The "right of exit" that Kwame Anthony Appiah mentions in The Ethics of Individualism is the escape valve for any abuse identified as being caused by a group. It is a "workhorse" because it is trotted out frequently as the primary protection individuals have against abusive groups in moral schemes where groups are given wide privileges over their members. If the group asks you to do something you not comfortable with, all you have to do is exit the group and its mandates morally no longer apply to you. Appiah further identified the practical difficulties with exercising this right, since we all depend on society to some degree or other, so exit is not always easy or even possible.
The "right of exit" workhorse is only necessary if you’re trying to reconcile the rights of groups with the rights of individuals. But to me that’s like trying to compare apples and oranges. A group is not an entity directly comparable to an individual. A group is an entirely different class of moral object from an individual. Groups have a lot of characteristics, and one characteristic of groups as an entity is that their characteristics are always hard to define, hard to pin down. If you want to define an ethics that is applicable with clarity, then it is best to work with clearly defined entities. The individual is such a clear and unambiguous entity. "The group" is a really fuzzy entity.

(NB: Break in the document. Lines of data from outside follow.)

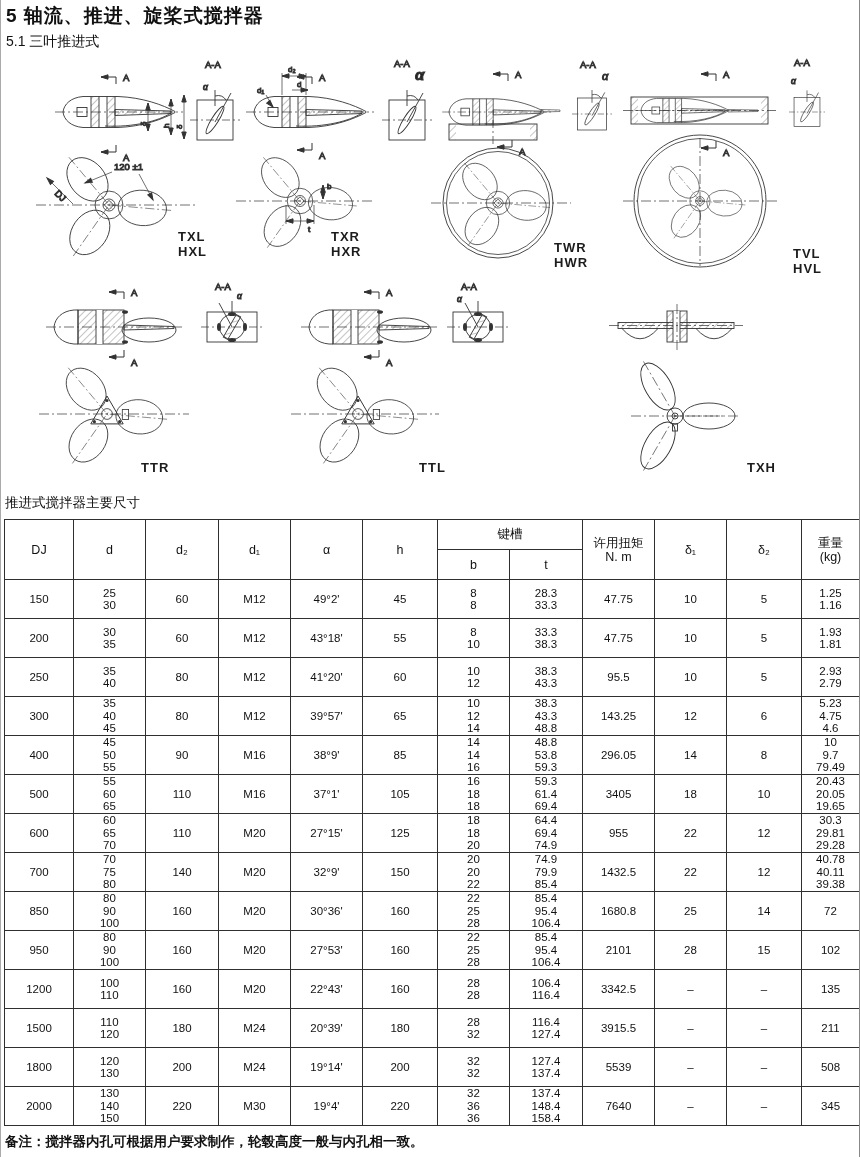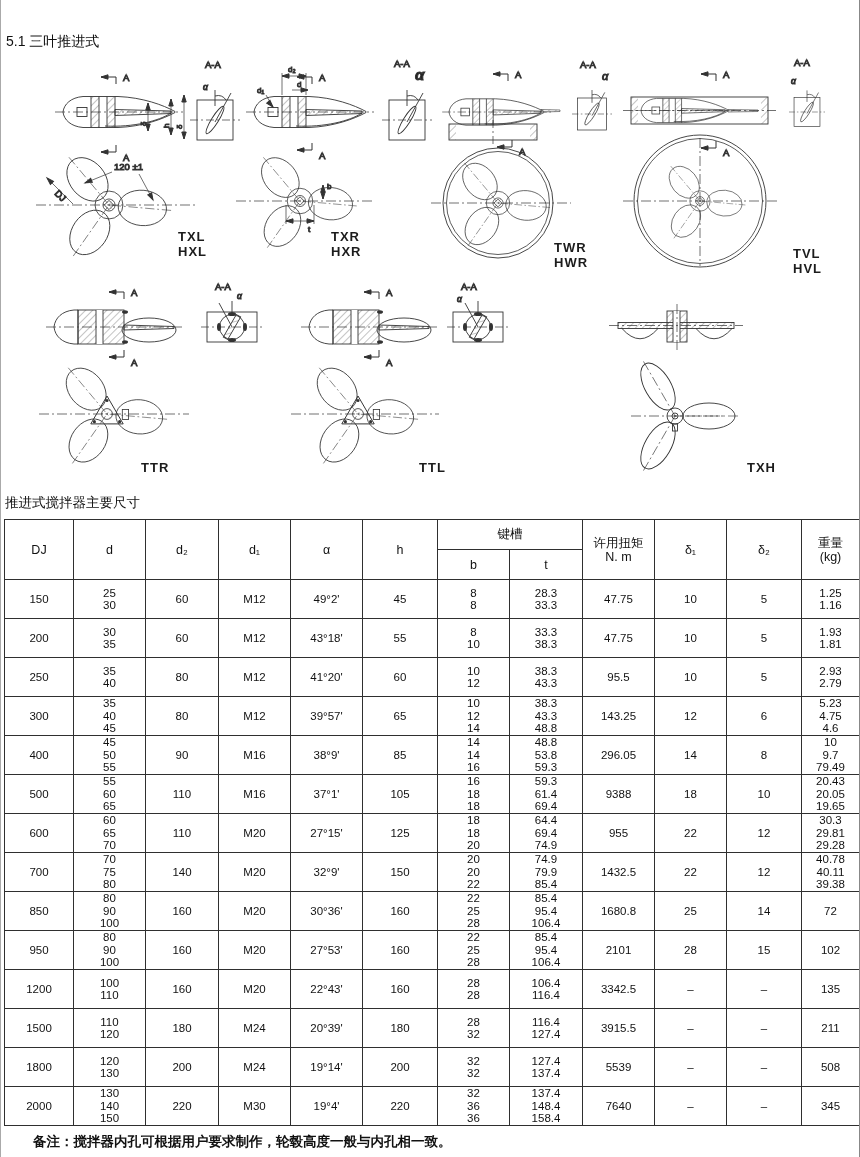--- a/index.html
+++ b/index.html
@@ -19,27 +19,28 @@
                line-height:15px;white-space:pre;color:#1c1c1c;}
   .table-title{position:absolute;left:4px;top:494px;font-size:13.5px;font-weight:500;}
   .dim-table{position:absolute;left:3px;top:519px;width:855px;border-collapse:collapse;
              table-layout:fixed;border:1.5px solid #222;}
   .dim-table th,.dim-table td{border:1px solid #2f2f2f;text-align:center;vertical-align:middle;padding:0;}
   .dim-table thead th{font-size:12.5px;font-weight:normal;height:29px;}
   .dim-table thead th div{line-height:14px;}
   .dim-table tbody tr{height:39px;}
   .dim-table tbody td{font-size:11.5px;line-height:12.4px;color:#111;border-top-width:1.6px;}
   .dim-table thead tr:first-child th{border-top-width:1.6px;}
-  .footnote{position:absolute;left:4px;top:1133px;font-size:13.5px;font-weight:600;margin-left:28px;}
+  .footnote{position:absolute;left:4px;top:1133px;font-size:13.5px;font-weight:600;}
 </style>
 </head>
 <body>
 
 <div class="page">
 
+  <div class="title">5 轴流、推进、旋桨式搅拌器</div>
   <div class="subtitle">5.1 三叶推进式</div>
 
   <svg class="drawings" width="860" height="492" viewBox="0 0 860 492">
     <defs>
       <pattern id="hx" width="5" height="5" patternUnits="userSpaceOnUse" patternTransform="rotate(45)">
         <line x1="0" y1="0" x2="0" y2="5" stroke="#555" stroke-width="0.7"></line>
       </pattern>
       <path id="ah" d="M0,0 L7,-2.2 L7,2.2 Z" fill="#333"></path>
       <g id="cutL">
         <use href="#ah"></use>
@@ -595,21 +596,21 @@
             <div>16</div>
             <div>18</div>
             <div>18</div>
           </td>
           <td>
             <div>59.3</div>
             <div>61.4</div>
             <div>69.4</div>
           </td>
           <td>
-            <div>9388</div>
+            <div>3405</div>
           </td>
           <td>
             <div>18</div>
           </td>
           <td>
             <div>10</div>
           </td>
           <td>
             <div>20.43</div>
             <div>20.05</div>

Whether the group is punk rock fans, or metalheads, or rappers, or other culturally defined affiliation groups upon which people in our society can build their identity, or whether it is something more ancestral, an identity built around an ancient religion or regional practices that have substantially greater weight of tradition behind them, it is always hard to find the boundaries, or even the core, of what makes that group distinctive. And the dilemma of the individual who must reconcile conflicting demands resulting from simultaneous membership in different groups is the basis of much great literature. In ancient Roman the conflict between the demands of family loyalty and those of citizenship that was a frequent source of moral commentary. In 17th-century Japan such a conflict with manifested between the demands of the code of the samurai and the new civil authority of the Emperor, as reflected in the 47 Ronin incident. And plenty of teenagers experiences in high school when friends in one clique make demands on your loyalty that conflict with those of friends in a different clique.
So it is almost the very nature of group identities that, one, individuals possess multiple identities, and two, that these identities will at some point conflict with each other. Thus groups will never have exclusive possession of any one individual. They might claim it, but they don’t actually have it. And if groups can’t speak exclusively and totally on behalf of all their members, to me that indicates again that groups are a different order of moral entities. That is why I can’t conceive of an ethics that places the rights of groups (whichever group that ethics chooses to privilege) on the same level as the rights of individuals.
If we recognize groups and group identity as a secondary characteristic of human beings, and don’t create moral rights based on obligations to groups as an entity (obligations to other individuals, who may form groups, may certainly be recognized, but not to the group as such) then the "right of exit" as such is actually unnecessary. The practical right to exit would instead be derived from other basic human rights that apply to all individuals.